Scott tried to stay out of family conversations where he would inadvertently get lost in. He never could keep up and he never had anything to share or contribute. "I'll see you in a few minutes," he said this time.
Why not? His family adored Jesse, who was every bit at home with the too- intelligent Wolves. He made them all laugh with his wit and easy anecdotes about everything and anything, and Scott couldn't help but to be entranced at this Jesse, the ambassador's son who had seen everything, tried everything, and grew bored with everything.
"To your lovely Scott, who showed me the pleasures of a greasy hamburger, the plebian joys of a rap CD, and who taught me that being cynical and jaded is a most boring and uncool way of life," he had announced earlier that day in a silly toast. "Scott, three weeks and counting."
It was embarrassing, but Jesse was displaying an alarming tendency to melodramatic displays of affections. The other day he actually bought a $20,000 electric guitar belonging to some dead rocker and announced that he was going to learn how to play that thing or die trying.

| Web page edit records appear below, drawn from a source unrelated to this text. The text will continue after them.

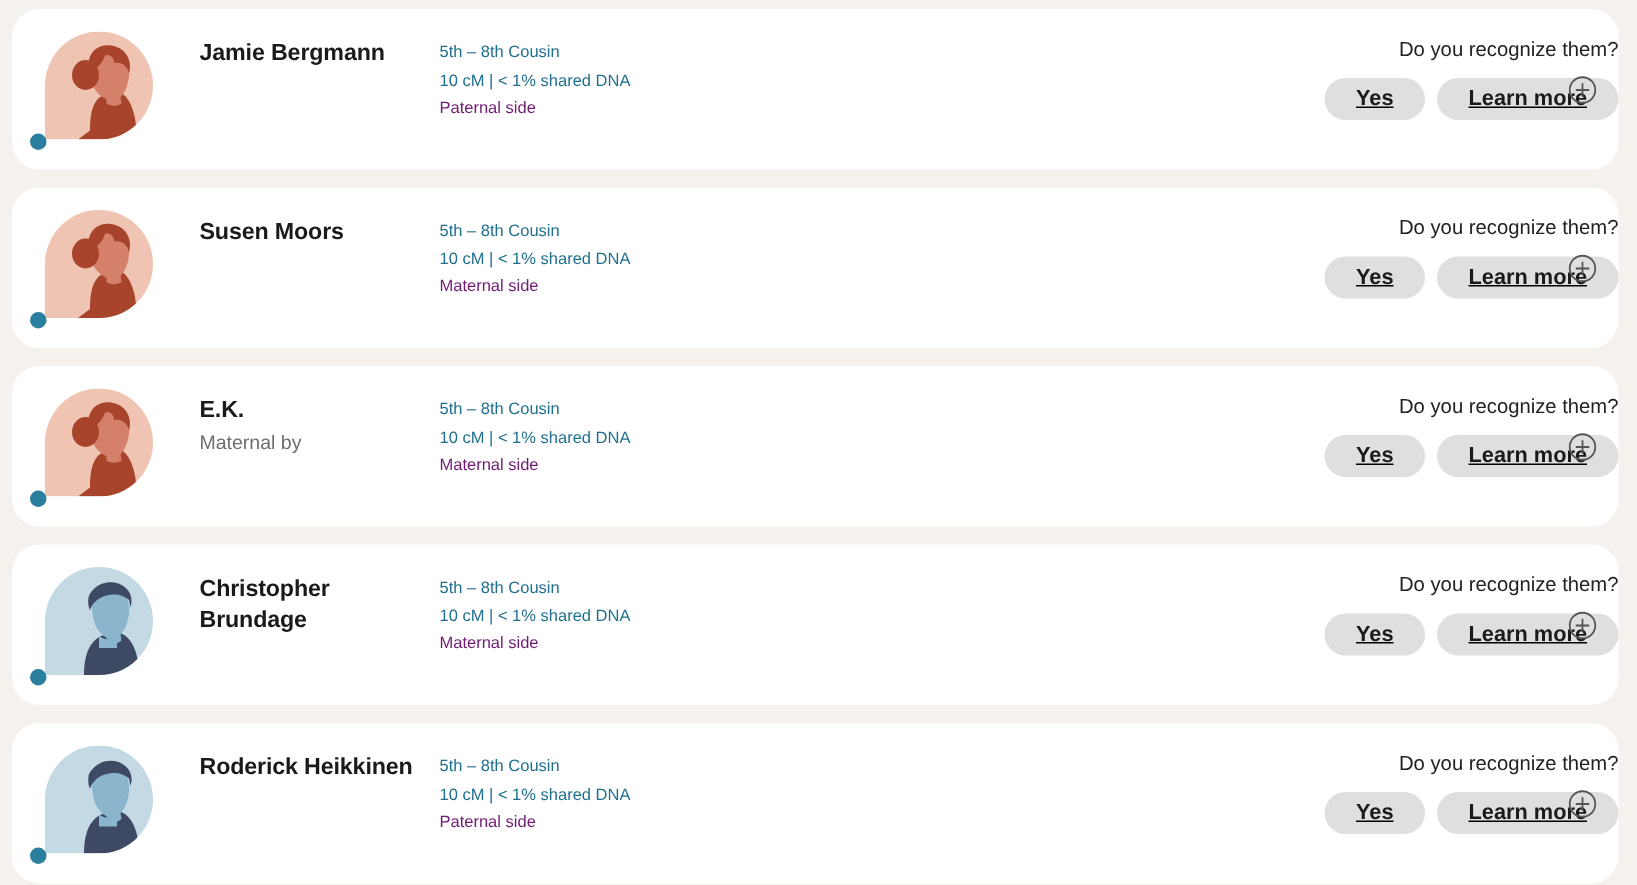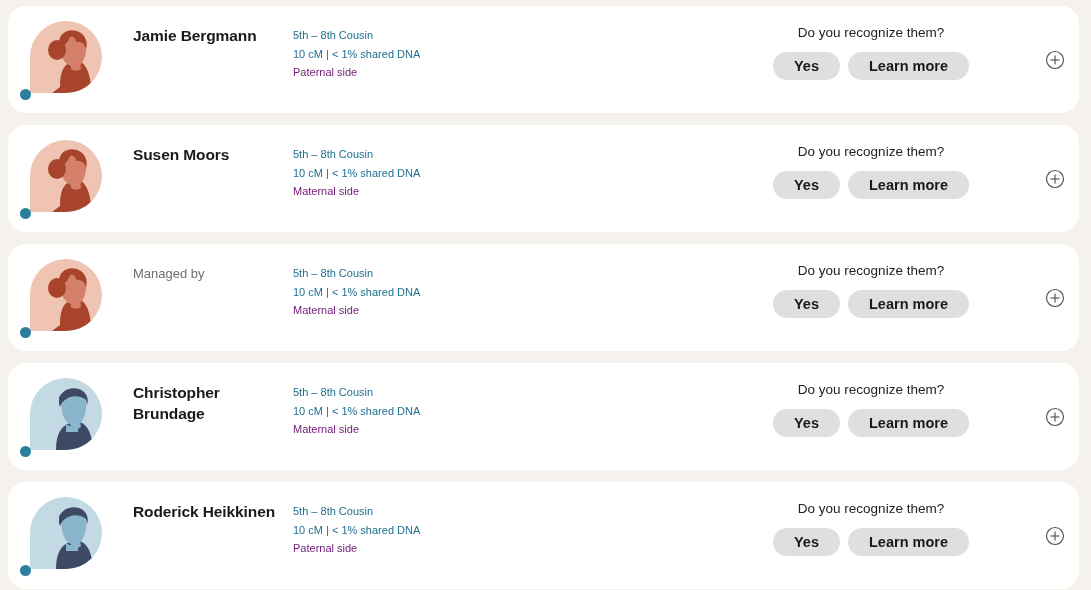--- a/index.html
+++ b/index.html
@@ -104,7 +104,7 @@
     flex: 1 1 auto;
     display: flex;
     flex-direction: column;
-    align-items: center;
+    align-items: flex-end;
     align-self: flex-start;
     padding-top: 18px;
     padding-left: 10px;

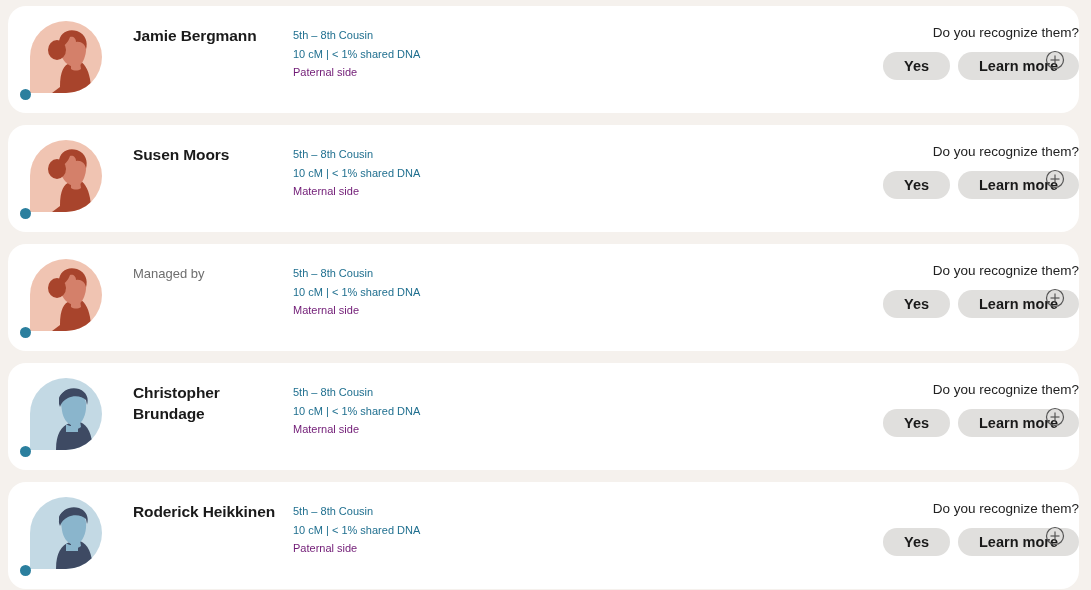--- a/index.html
+++ b/index.html
@@ -118,6 +118,7 @@
   .btn-row {
     display: flex;
     align-items: center;
+    text-decoration: underline;
   }
   .pill-btn {
     background: #e0dfdd;

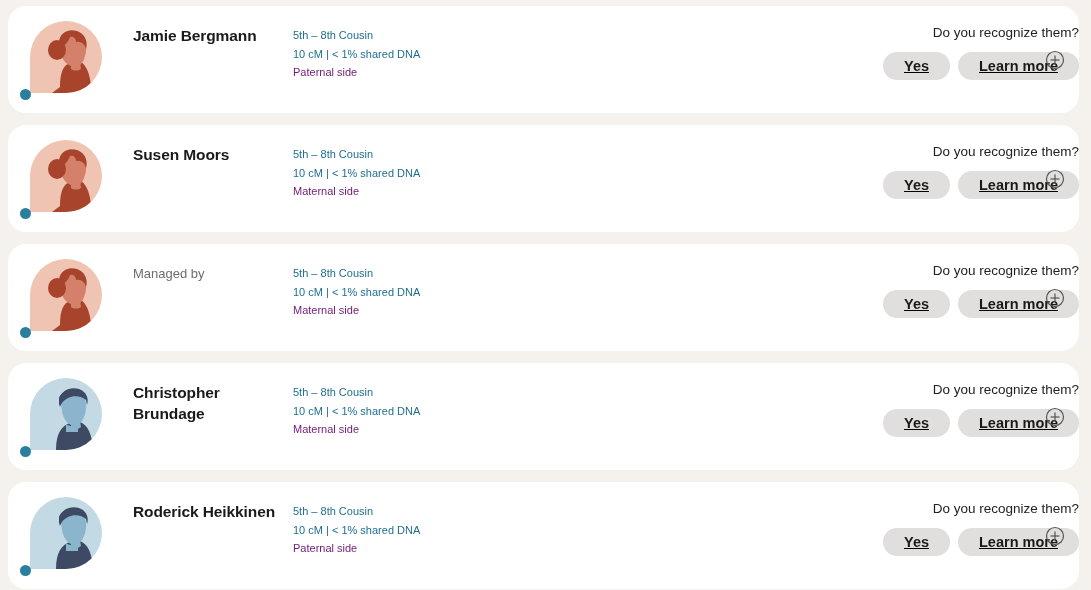--- a/index.html
+++ b/index.html
@@ -240,6 +240,7 @@
         <span class="status-dot" style="background: rgb(43, 127, 158);"></span>
       </div>
       <div class="name-col">
+        <div class="person-name">E.K.</div>
         <div class="managed-by">Managed by</div>
       </div>
       <div class="rel-col">

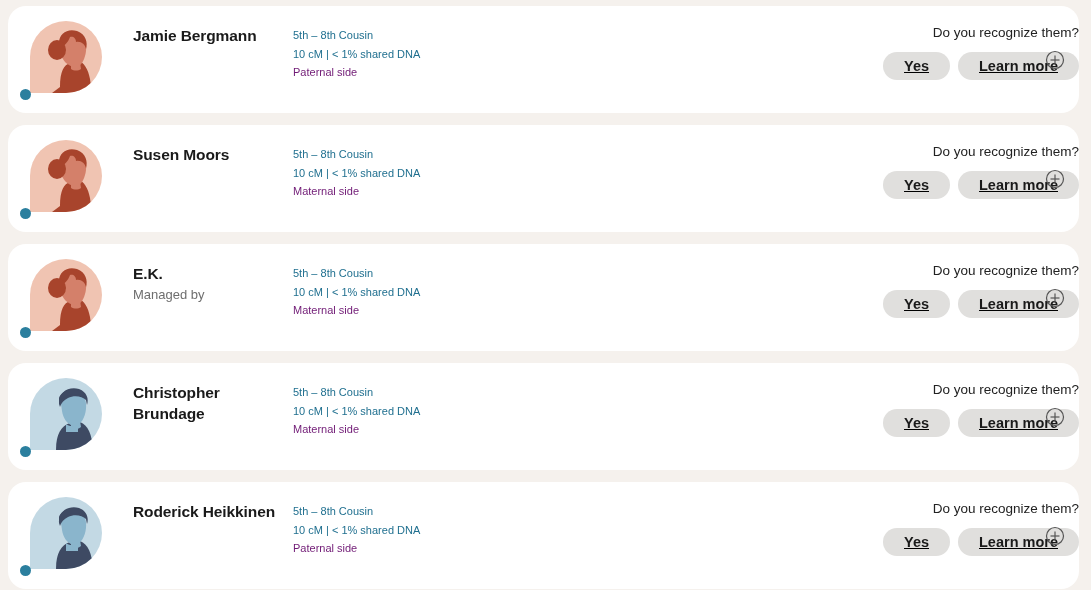--- a/index.html
+++ b/index.html
@@ -241,7 +241,7 @@
       </div>
       <div class="name-col">
         <div class="person-name">E.K.</div>
-        <div class="managed-by">Managed by</div>
+        <div class="managed-by">Maternal by</div>
       </div>
       <div class="rel-col">
         <div class="rel-line link" style="color: rgb(31, 111, 143);">5th – 8th Cousin</div>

What did you know, Jesse harbored dreams of becoming Van Halen.
Scott, much to his bemusement, was finding himself the practical and smart one in their relationship.
"He does have his flamboyant ways," Jessica was saying. "But he makes a great addition to the family."
"Mom, we're only together for three weeks!"
Jessica shrugged. "Then you better go out and correct that young man, because from what I gather, he intends to keep this thing going as long as he could. I hate to see him hurt. Besides, he's the first guy of yours who actually asks your opinions on things. Can't hurt to keep him, I'd say."
Scott grinned. "Yeah," he said. "I really like him, Mom."
"And I like you too." Jesse stood at the doorway. "Now come on, don't hide in the kitchen. Introduce me to your cousins. And Jessica, you don't mind me calling you Mum, don't you? Scott, stop staring and come on!"
When Jesse wanted, he got. Scott gladly went. Dear mad, crazy Jesse, and dear God, let him stay that way. With a silent prayer of thanks and hope, Scott gladly placed his hand in Jesse's.
"You know, I had a good feeling that your family likes me. I always wanted a big family," Jesse said, his enthusiasm infectious. "I love you Scott."
The quiet pronouncement threw Scott off-balance, but only for a moment. At that moment, Scott knew: he knew that all along. Somehow, he trusted Jesse, reckless, mad, crazy Jesse, God help him. It was now or never, he told himself -- step back or jump off the cliff.
He looked at Jesse's eyes, hesitated one more time (old habits died hard), and jumped.